Kitsch and Color Clashing as a Designer Mistakes Anachronism for Subversion
By Mark Wittmer
The bright pinks, vintage light fixtures, and eclectically kitschy decor of Serendipity 3 – an Upper East Side mainstay serving up french fries and frozen hot chocolate – set the mood for Batsheva‘s Spring 2022 collection, which rivaled the digs in its intentional campiness.
What began as a personal project for then-amateur designer Batsheva Hay creating distant-throwback house dresses soon morphed into the label that has come to define the cottage-core trend for high-profile customers.
Into the mix of Victorian and prairie dresses Hay has thrown late-50’s soda-fountain and diner style. Main sources of inspiration are John Waters’ Hairspray (as if it wasn’t obvious, gigantic wigs are there to remove any scrap of doubt from your mind) and grandma’s bedspread.
For the most part, the half-decade-plus-old styles are left unchanged. Anything resembling a contemporary sense of exploration or experimentalism was left up to the garish color combinations, which combined neon green and orange, purple, and brown.
There were a few pieces that felt like moments in which the designer actually began to reach toward transcending her source material instead of merely regurgitating it – especially the final black latex dress – but this piece stands out by actually saying something and having a purpose today in a collection the rest of which largely does not .
As Susan Sontag famously recognized, the thing about camp is that, if it’s trying to be camp, it isn’t.
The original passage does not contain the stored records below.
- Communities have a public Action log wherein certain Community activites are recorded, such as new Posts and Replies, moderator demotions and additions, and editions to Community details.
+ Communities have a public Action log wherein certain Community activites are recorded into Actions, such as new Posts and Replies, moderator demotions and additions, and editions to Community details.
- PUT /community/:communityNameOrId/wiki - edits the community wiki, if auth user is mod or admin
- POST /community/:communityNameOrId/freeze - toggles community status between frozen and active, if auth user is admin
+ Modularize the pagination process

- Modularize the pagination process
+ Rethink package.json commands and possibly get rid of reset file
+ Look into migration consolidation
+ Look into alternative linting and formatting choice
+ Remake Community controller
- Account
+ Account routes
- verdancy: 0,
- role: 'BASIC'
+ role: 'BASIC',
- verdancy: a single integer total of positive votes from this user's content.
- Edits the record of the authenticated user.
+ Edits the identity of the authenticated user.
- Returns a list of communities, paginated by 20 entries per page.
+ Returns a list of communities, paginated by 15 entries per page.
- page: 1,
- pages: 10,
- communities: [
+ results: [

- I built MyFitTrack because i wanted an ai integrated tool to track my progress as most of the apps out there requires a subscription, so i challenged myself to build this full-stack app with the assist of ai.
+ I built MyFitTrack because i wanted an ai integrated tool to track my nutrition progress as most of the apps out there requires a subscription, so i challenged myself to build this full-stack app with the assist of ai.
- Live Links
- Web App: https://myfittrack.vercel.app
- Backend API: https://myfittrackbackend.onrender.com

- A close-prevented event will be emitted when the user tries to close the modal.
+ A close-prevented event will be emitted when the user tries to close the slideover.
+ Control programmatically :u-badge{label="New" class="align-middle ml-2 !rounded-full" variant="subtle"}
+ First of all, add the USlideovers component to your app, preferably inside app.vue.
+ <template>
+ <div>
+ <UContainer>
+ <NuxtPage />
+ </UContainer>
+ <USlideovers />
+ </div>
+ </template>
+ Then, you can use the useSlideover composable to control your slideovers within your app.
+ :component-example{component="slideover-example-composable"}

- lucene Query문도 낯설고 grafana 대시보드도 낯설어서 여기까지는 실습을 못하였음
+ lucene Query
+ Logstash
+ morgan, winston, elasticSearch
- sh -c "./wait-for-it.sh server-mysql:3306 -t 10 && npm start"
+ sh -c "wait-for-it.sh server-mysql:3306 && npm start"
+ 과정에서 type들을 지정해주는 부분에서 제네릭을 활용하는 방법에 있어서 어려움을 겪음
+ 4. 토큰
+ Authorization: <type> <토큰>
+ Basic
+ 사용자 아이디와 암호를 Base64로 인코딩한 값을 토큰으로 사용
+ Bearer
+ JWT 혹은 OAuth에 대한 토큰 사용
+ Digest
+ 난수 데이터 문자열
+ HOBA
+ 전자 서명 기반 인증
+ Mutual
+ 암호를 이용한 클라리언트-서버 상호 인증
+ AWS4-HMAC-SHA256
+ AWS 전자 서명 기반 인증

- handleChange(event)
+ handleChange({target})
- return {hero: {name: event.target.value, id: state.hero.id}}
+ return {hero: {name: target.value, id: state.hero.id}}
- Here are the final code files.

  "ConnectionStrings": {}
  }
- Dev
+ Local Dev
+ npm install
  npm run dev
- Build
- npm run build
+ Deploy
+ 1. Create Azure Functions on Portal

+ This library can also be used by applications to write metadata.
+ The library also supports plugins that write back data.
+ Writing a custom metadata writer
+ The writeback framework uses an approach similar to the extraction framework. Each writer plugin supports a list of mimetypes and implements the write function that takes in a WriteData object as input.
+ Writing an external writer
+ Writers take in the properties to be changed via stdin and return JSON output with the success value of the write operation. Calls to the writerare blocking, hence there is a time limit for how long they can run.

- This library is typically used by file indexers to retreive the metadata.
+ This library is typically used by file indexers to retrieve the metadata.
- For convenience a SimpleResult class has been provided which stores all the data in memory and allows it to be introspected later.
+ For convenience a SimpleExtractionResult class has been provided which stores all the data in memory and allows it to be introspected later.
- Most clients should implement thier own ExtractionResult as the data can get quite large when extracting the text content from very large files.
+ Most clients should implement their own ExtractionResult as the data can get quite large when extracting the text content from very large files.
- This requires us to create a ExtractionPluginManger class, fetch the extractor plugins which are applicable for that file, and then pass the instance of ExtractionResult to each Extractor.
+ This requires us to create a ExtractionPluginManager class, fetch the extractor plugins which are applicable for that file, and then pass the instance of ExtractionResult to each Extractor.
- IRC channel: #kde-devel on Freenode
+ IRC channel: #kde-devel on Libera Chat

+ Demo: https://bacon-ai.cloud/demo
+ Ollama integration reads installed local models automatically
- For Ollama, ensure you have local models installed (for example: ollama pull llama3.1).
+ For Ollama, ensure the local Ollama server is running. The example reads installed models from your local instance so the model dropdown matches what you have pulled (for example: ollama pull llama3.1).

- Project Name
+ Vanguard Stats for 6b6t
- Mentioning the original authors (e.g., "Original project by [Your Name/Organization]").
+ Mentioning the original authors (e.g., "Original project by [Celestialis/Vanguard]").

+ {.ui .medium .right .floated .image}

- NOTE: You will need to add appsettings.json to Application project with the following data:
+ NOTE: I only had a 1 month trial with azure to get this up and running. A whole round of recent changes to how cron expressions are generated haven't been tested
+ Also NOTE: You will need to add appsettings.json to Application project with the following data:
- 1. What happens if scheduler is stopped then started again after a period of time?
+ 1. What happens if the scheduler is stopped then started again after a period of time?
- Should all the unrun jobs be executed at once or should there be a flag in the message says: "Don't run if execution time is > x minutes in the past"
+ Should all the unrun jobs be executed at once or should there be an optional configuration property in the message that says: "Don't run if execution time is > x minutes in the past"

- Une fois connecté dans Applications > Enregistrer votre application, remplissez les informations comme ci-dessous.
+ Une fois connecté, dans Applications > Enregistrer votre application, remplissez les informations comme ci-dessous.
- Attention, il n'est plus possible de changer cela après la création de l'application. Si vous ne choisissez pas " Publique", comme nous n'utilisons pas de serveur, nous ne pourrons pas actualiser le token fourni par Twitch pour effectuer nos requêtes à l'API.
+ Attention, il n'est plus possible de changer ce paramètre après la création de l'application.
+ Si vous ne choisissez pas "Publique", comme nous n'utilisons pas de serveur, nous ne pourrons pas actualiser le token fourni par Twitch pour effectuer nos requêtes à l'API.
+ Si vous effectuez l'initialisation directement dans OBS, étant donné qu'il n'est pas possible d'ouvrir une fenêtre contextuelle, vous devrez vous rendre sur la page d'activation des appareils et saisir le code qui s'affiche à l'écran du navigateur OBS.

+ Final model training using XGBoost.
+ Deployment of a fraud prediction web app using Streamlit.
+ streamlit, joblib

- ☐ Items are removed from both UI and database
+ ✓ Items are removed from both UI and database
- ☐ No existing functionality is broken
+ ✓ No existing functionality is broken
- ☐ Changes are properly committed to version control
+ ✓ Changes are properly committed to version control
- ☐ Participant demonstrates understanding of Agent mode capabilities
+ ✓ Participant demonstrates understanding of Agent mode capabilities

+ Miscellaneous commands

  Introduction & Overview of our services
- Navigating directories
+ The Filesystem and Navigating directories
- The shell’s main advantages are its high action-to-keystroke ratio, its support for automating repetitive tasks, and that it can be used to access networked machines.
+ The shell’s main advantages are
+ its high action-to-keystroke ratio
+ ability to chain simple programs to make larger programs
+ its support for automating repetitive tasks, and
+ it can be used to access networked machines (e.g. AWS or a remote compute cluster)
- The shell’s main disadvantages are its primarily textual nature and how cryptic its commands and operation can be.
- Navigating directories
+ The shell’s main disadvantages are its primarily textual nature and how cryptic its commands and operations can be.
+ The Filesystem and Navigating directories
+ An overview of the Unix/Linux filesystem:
Without the creative sincerity that accompanies the creation of a new work of art, a new style, its reproduction falls into kitschiness. While Batsheva’s interest in bygone design staples of womanhood are certainly sincere from a design perspective, they don’t give anybody a reason to wear one of these dresses when the same thing – but with actual history to it – can be easily found in a vintage shop.
Celebrating the antiquated styles that accompanied antiquated ideals of femininity and womanhood is certainly not the same thing as celebrating those ideals, but it isn’t subverting them either (and no, finishing a look off with Doc Martens does not instantly make it punk). These looks don’t say anything about contemporary womanhood except that it looks different from the past. And frankly, they were left in the past for a reason.